The treatise asserts that the making of the calendar was changed over the years. However, this brings forth the question as to why this was done. Why were these rules which are relevant to temple sacrifices and offerings made up after that temple had been destroyed? Where is the documentation of the momentous change placing the beginning of month of Aviv before the vernal equinox in some years and the reason why it was done? Is there not at least one source of dissent in the voluminous mainstream writings? The Mishnah and Talmud do not include any statement that the Jews should "go back to the old way" and always begin the religious new year after the vernal equinox.


The treatise from shows clear bias against the mainstream Jewish calendar. This evidently stems from bias against the Pharisees. While this study in no way purports that the Pharisees were in every way correct on every matter or implementation of tradition (as is seen in the scriptures), nor that the Mishnah and Talmud are unerringly correct on judgments made on matters of Torah, it does not agree with the treatise's opinion that the Pharisees were a secondary influence in the second temple period and only came into power after its destruction. The writings of the second temple period, which include scripture, along with those in later years do not provide evidence for such assertion.

Lawrence Schiffman, writes the following in Bible Review:

"...any light that might be cast on the history of the Pharisees and their teachings in the pre-destruction period would be critically important. With new evidence from the Dead Sea scrolls, it is now possible to demonstrate that for much of the Hasmonean period Pharisaic views were indeed dominant in the Jerusalem temple. In short, the reports of the religious laws, or Halakhah, attributed to the Pharisees in late Talmudic texts are basically accurate."[22]

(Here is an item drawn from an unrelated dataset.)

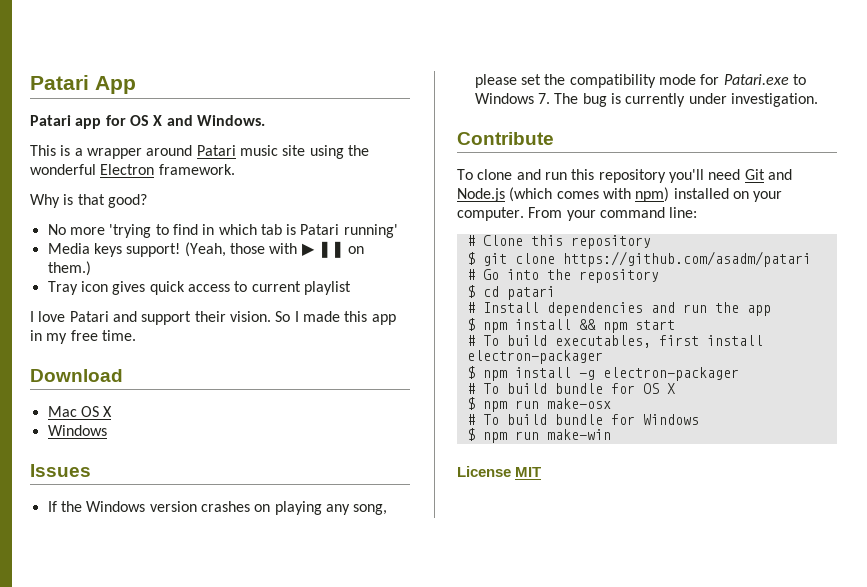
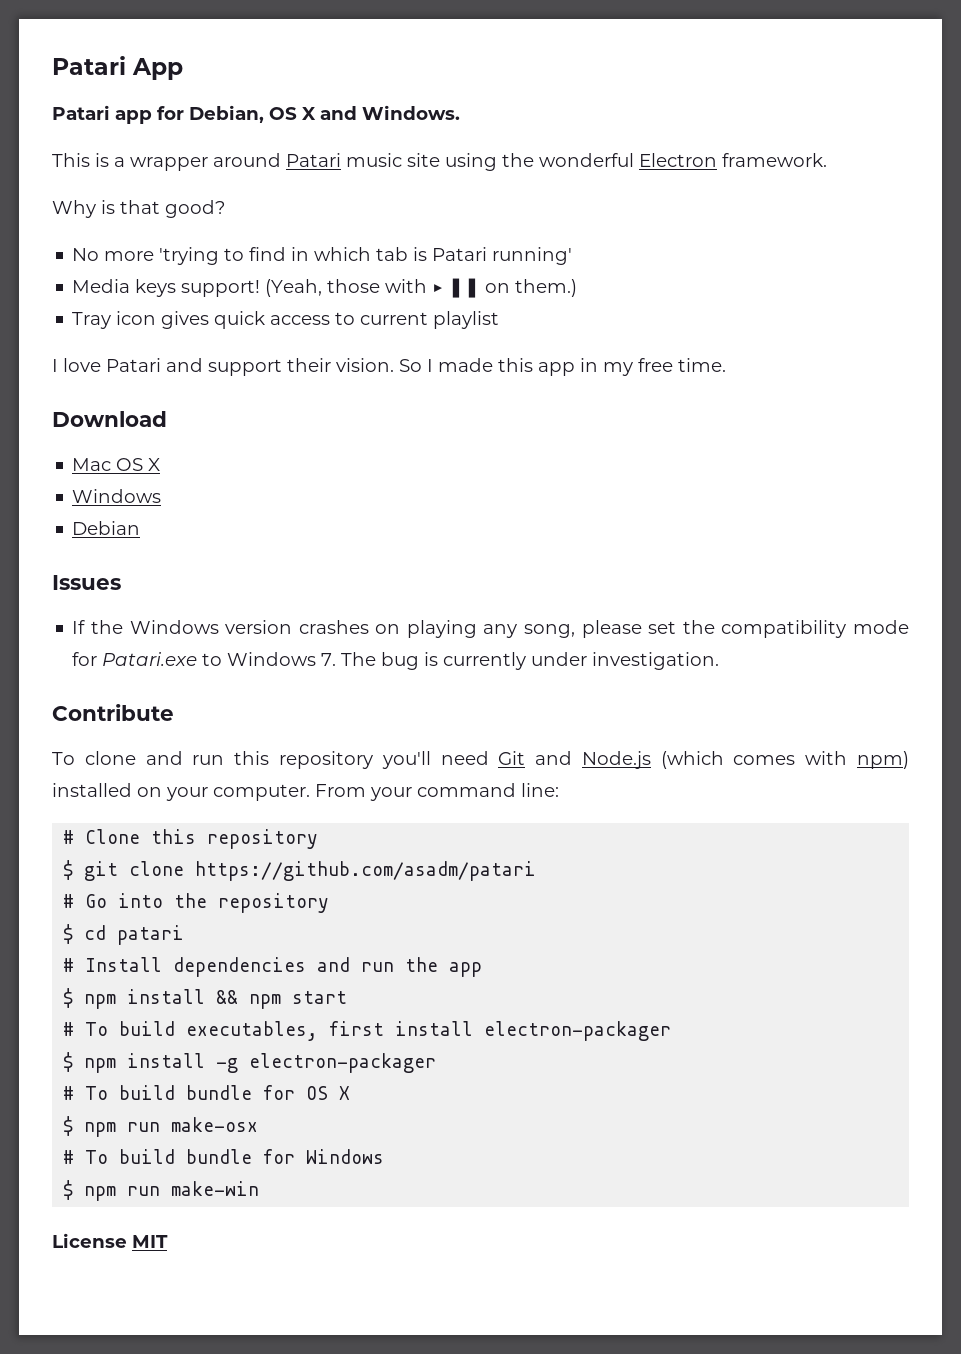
- Patari app for OS X and Windows.
+ Patari app for Debian, OS X and Windows.
+ Debian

The treatise attempts to use Matthew 23:2 to give the Sadducees at least the same religious credibility as that of the Pharisees. This is evidently submitted so that there is a scriptural reference for the authority of the Sadducees being justified by Yeshua Messiah. The treatise uses the confrontation of the Sadducees with the Messiah in Matthew 22, at which a scribe or scribes were present as "proof" of this understanding of Matthew 23:2. [23]

When Yeshua said, in Matthew 23:2-3, "The scribes and the Pharisees sit in Moses' seat. Therefore whatever they tell you [to observe], that observe and do, but do not do according to their works: for they say, and do not do," He delivered a powerful and crucial marker for His disciples, not only for those present, but for those in the future as well. Although it seems obvious that the scribes and the Pharisees, although differentiated, would have to be in essential agreement with each other, in order for Yeshua's own disciples to look to them for guidance in observation of scriptural halakhah, nevertheless, the argument has been made that the scribes in this passage were associated, not with the Pharisees, but with the opposing high priestly party of the Sadducees. Does this reading have possible validity, or is it purely and simply textual eisegesis?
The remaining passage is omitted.